* **Description of the task**: Without the pictures, repeat the listing character for character.

* **Entries provided**:
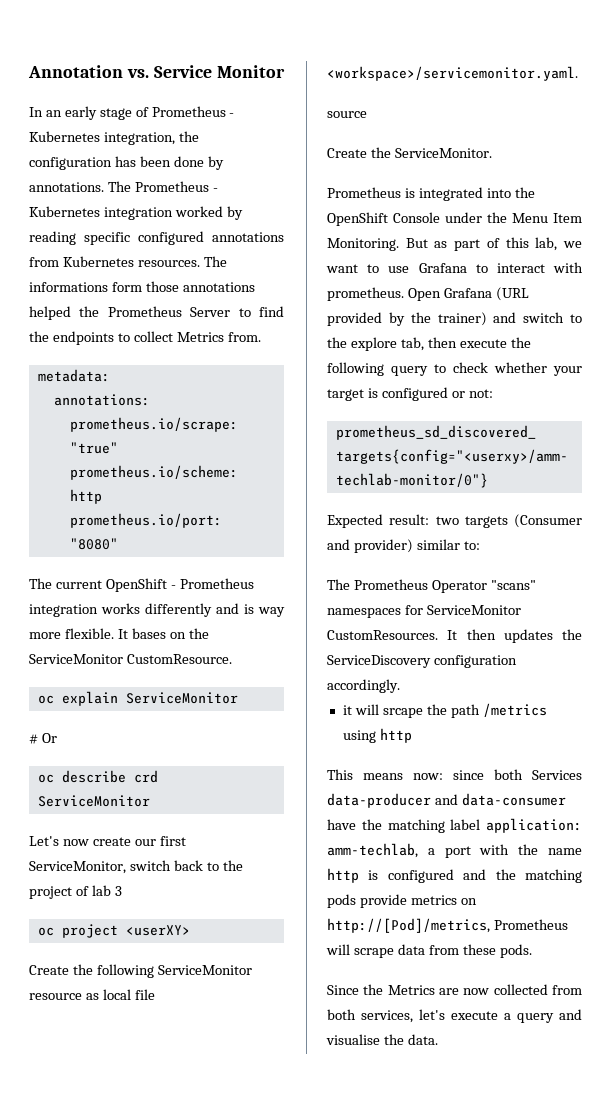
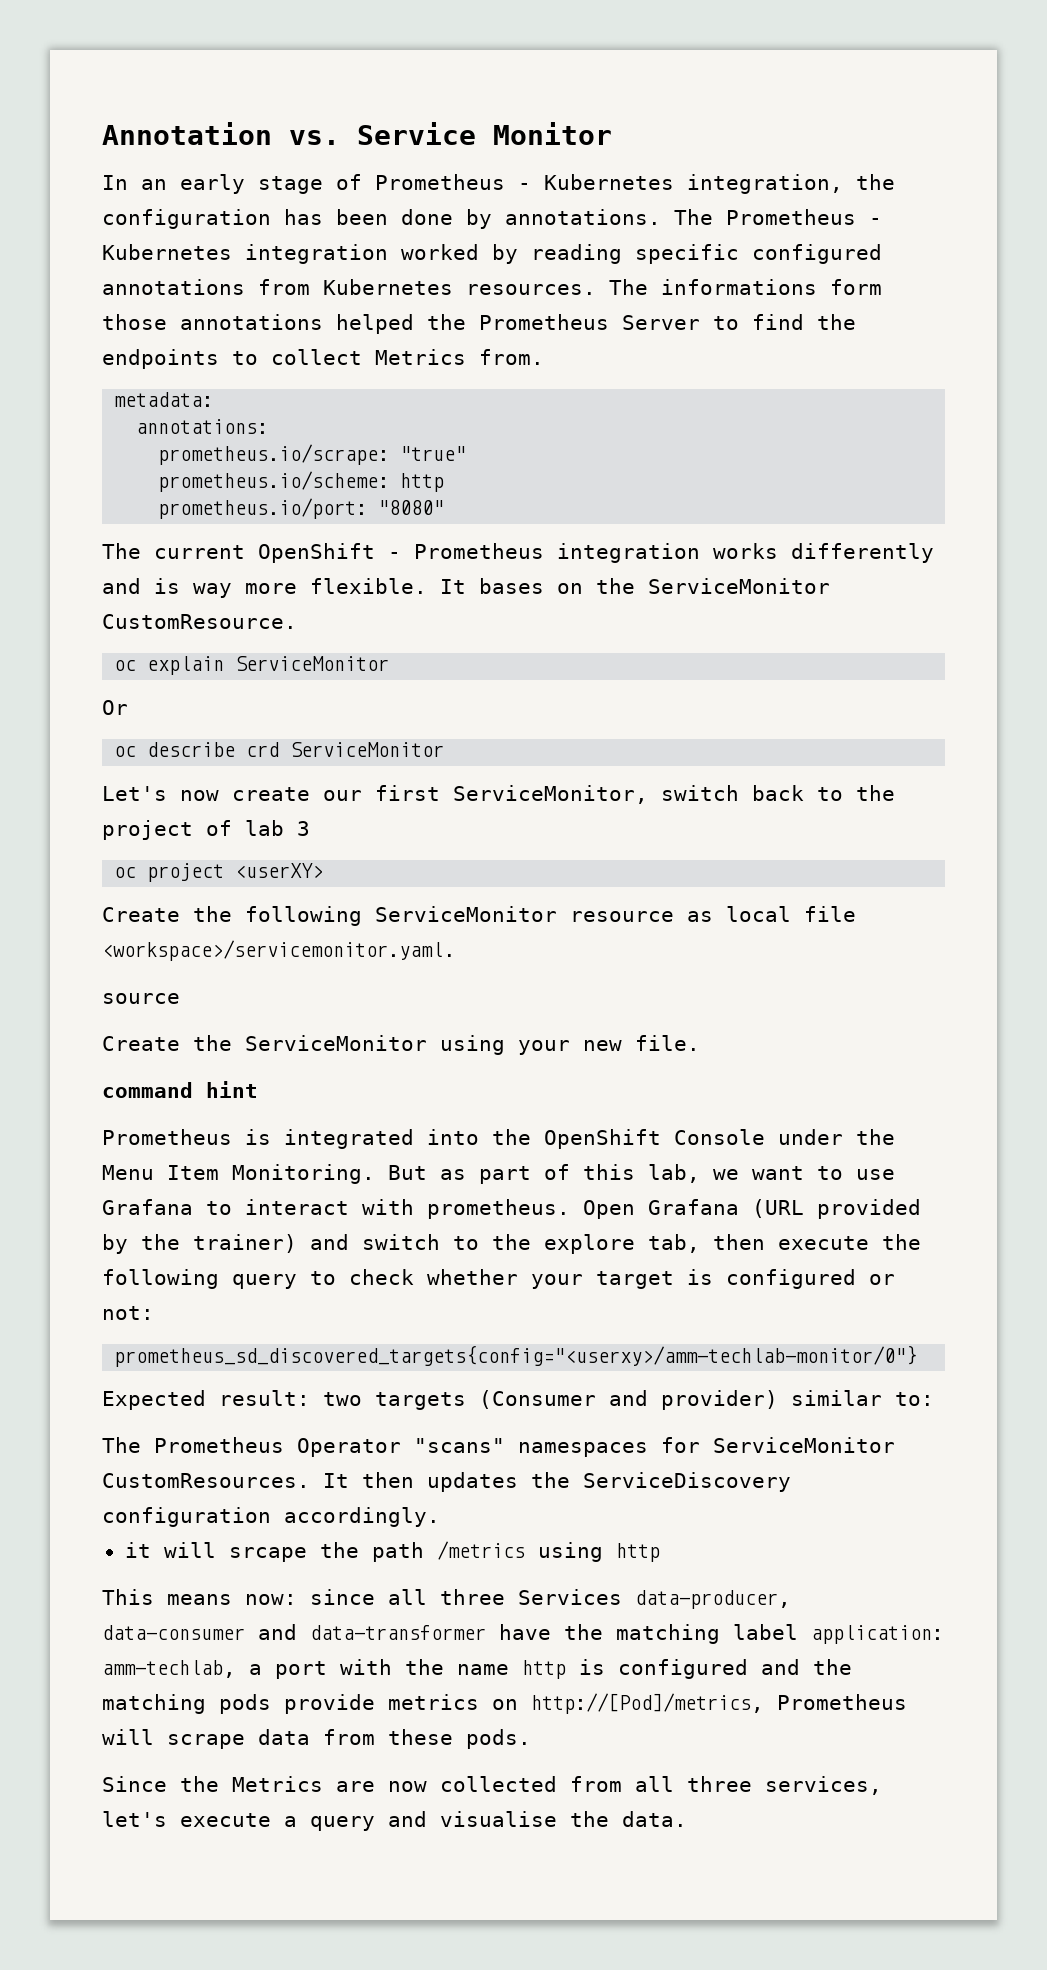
[29,734,38,744] # -> (390, 663) none
[394,148,492,158] ServiceMonitor. -> [245,1035,700,1055] [102,1081,258,1098] ServiceMonitor using your new file. // command hint
[494,769,582,780] [327,793,566,808] both Services data-producer and data-consumer -> [388,1589,791,1609] [102,1624,486,1640] all three Services data-producer, data-consumer and data-transformer
[327,1009,356,1020] both -> [635,1776,752,1792] all three

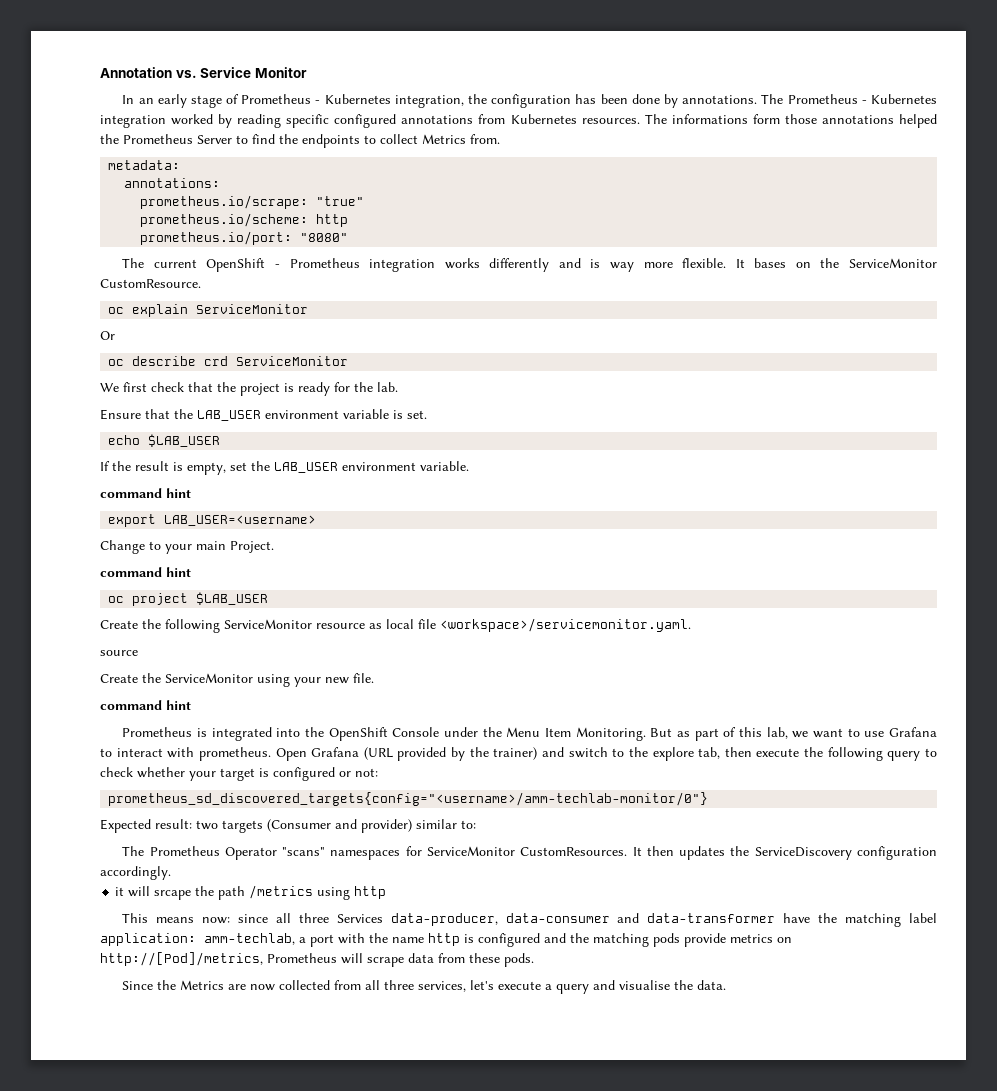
[102,785,895,804] [102,820,310,840] Let's now create our first ServiceMonitor, switch back to the project of lab 3 -> [100,382,398,396] [100,409,427,421] [108,434,221,447] [100,461,469,475] [100,488,191,498] [108,514,317,527] [100,540,274,554] [100,567,191,577] We first check that the project is ready for the lab. // Ensure that the LAB_USER environment variable is set. // echo $LAB_USER // If the result is empty, set the LAB_USER environment variable. // command hint // export LAB_USER=<username> // Change to your main Project. // command hint
[235,863,324,878] <userXY> -> [196,592,269,605] $LAB_USER
[114,1345,918,1367] prometheus_sd_discovered_targets{config="<userxy>/amm-techlab-monitor/0"} -> [108,792,709,806] prometheus_sd_discovered_targets{config="<username>/amm-techlab-monitor/0"}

* **Written answer**:
[29,734,38,744] # -> (390, 663) none
[394,148,492,158] ServiceMonitor. -> [245,1035,700,1055] [102,1081,258,1098] ServiceMonitor using your new file. // command hint
[494,769,582,780] [327,793,566,808] both Services data-producer and data-consumer -> [388,1589,791,1609] [102,1624,486,1640] all three Services data-producer, data-consumer and data-transformer
[327,1009,356,1020] both -> [635,1776,752,1792] all three

[102,785,895,804] [102,820,310,840] Let's now create our first ServiceMonitor, switch back to the project of lab 3 -> [100,382,398,396] [100,409,427,421] [108,434,221,447] [100,461,469,475] [100,488,191,498] [108,514,317,527] [100,540,274,554] [100,567,191,577] We first check that the project is ready for the lab. // Ensure that the LAB_USER environment variable is set. // echo $LAB_USER // If the result is empty, set the LAB_USER environment variable. // command hint // export LAB_USER=<username> // Change to your main Project. // command hint
[235,863,324,878] <userXY> -> [196,592,269,605] $LAB_USER
[114,1345,918,1367] prometheus_sd_discovered_targets{config="<userxy>/amm-techlab-monitor/0"} -> [108,792,709,806] prometheus_sd_discovered_targets{config="<username>/amm-techlab-monitor/0"}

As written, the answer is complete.